Once a year, I see my psychiatrist. Yesterday was that day. I got a new prescription for Concerta, and asked her to fill out a form enabling me to access support services for students with disabilities, as I plan to return to school in the Fall(-ish) and study web development. Because that’s a good combo with a degree in gym, yeah? I hand my doctor the form, and she fills it out as I stare at her doggy in the corner (her name is Haley and she is cute. I was very excited that my doctor had her in the office today!). I quietly take my phone off the table beside the leather chair I’m sitting in and take this picture. (Haley came to visit me in the waiting room, too.)

http://i1.wp.com/farm4.staticflickr.com/3828/20286913218_0082fb2985.jpg?resize=375%2C500&ssl=1

I slide my phone back down, into my lap. Dr. G turns to ask me, “How severe would you say your symptoms are?”
“I thought that was a weird question–I really have no idea how to answer that.”
“Let’s see what psychology said.”
She flips through my chart, reads some pieces of my assessment to answer the question, and continues on with the form. We discuss my previous accommodations, she notes them down and asks me to review the form. Looks good (I realized last night that we forgot to note down the alternate format textbook accommodation, but that can be dealt with).

As I reviewed the form, though, I had to do a double-take.

Diagnosis: Attention Deficit Hyperactivity Disorder. DSM-V Diagnosis and classification number: 314.00. Retinopathy. Symptoms: inattentiveness, distractibility, some impulsivity, [arrow pointing down] vision. Severity checkboxes. Mild, moderate, and severe with an X beside. X beside permanent condition.

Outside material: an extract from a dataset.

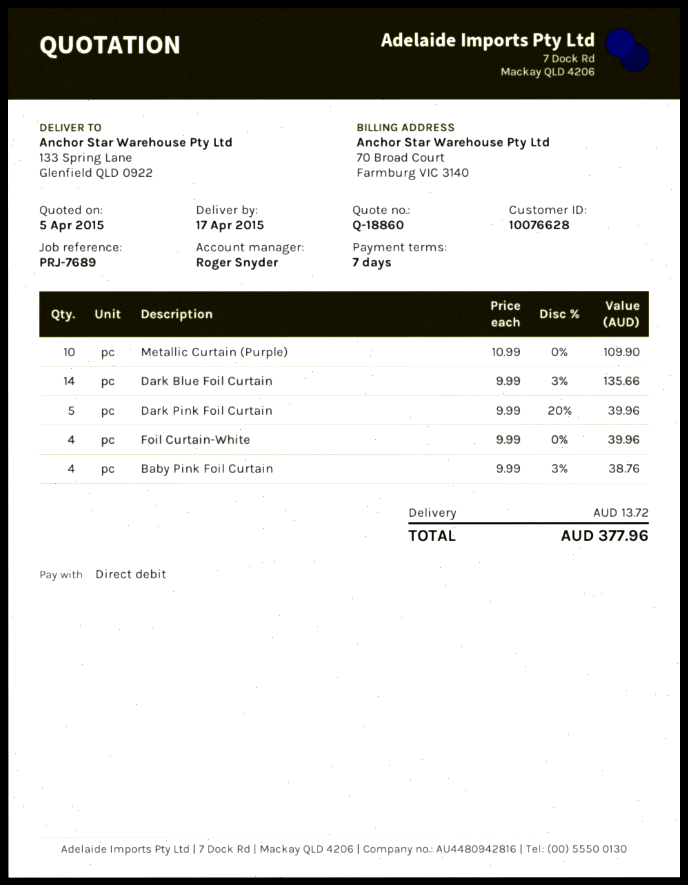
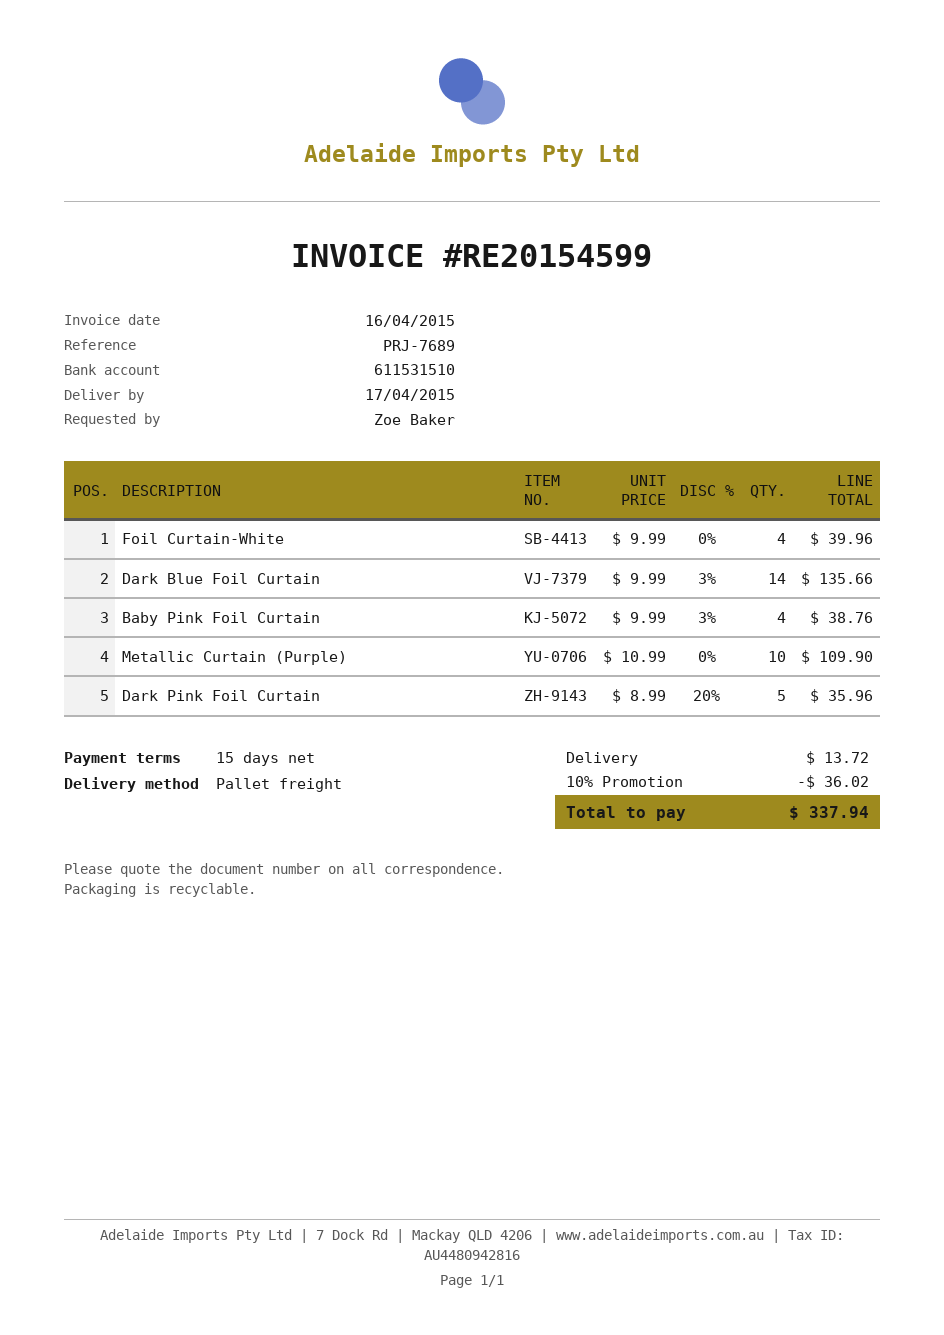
payment terms: 7 days -> 15 days
Dark Pink Foil Curtain: 5 x 9.99 - 20% = 39.96 -> 5 x 8.99 - 20% = 35.96
discount: none -> 10% = 36.02
total: 377.96 -> 337.94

Because, her classification of my ADHD (314.00 on the DSM-V, or “Primarily Inattentive”) as “severe” is a lot different from “inconclusive” that I previously saw in writing.

i would but just can’t seem / to ignore what i can’t see.

—cause, let it happen.

As always, this doesn’t define me, but helps explain me. Like many ADHD-ers, I just felt different for much of my life: it explains the frustration, the self-doubt, the guilt that was associated with not being all people thought I should be, the huge shift I’ve felt in my world on meds, the issues I had in school, the issues I had/have at times interacting with people, the sensory overload, all the freaking feelings that sometimes just overwhelm me. ADHD helps explain that. Those things are all a part of me, and so is ADHD.

Now I know that yes, I fit solidly into this obscurely shaped non-box that is ADHD. I think, maybe, that just knowing that will help me move forward a bit more now. Accept my quirks, accept how they fit into this journey, and to roll with it, ‘cause I’ve seen it not only in me for myself, but on paper for myself.

It’s complicated to coexist peacefully with something that is so much a part of me, but simultaneously has dramatically impacted my life in perhaps not the most positive ways prior to my diagnosis. I can’t do anything about that, though, so I’ll continue to own this piece of circumstance—even if, for today, I can’t grasp the “severe” bit. Though it doesn’t really matter anyways—it’s all about how I choose to see what I’ll do with ADHD today.

i used to blame the circumstance: now i see it’s in my hands.

—effect, let it happen. 

This is what ADHD looks like.
Me.

But, I am far more than ADHD.
And I’ll embrace the good that has come with those four letters, too.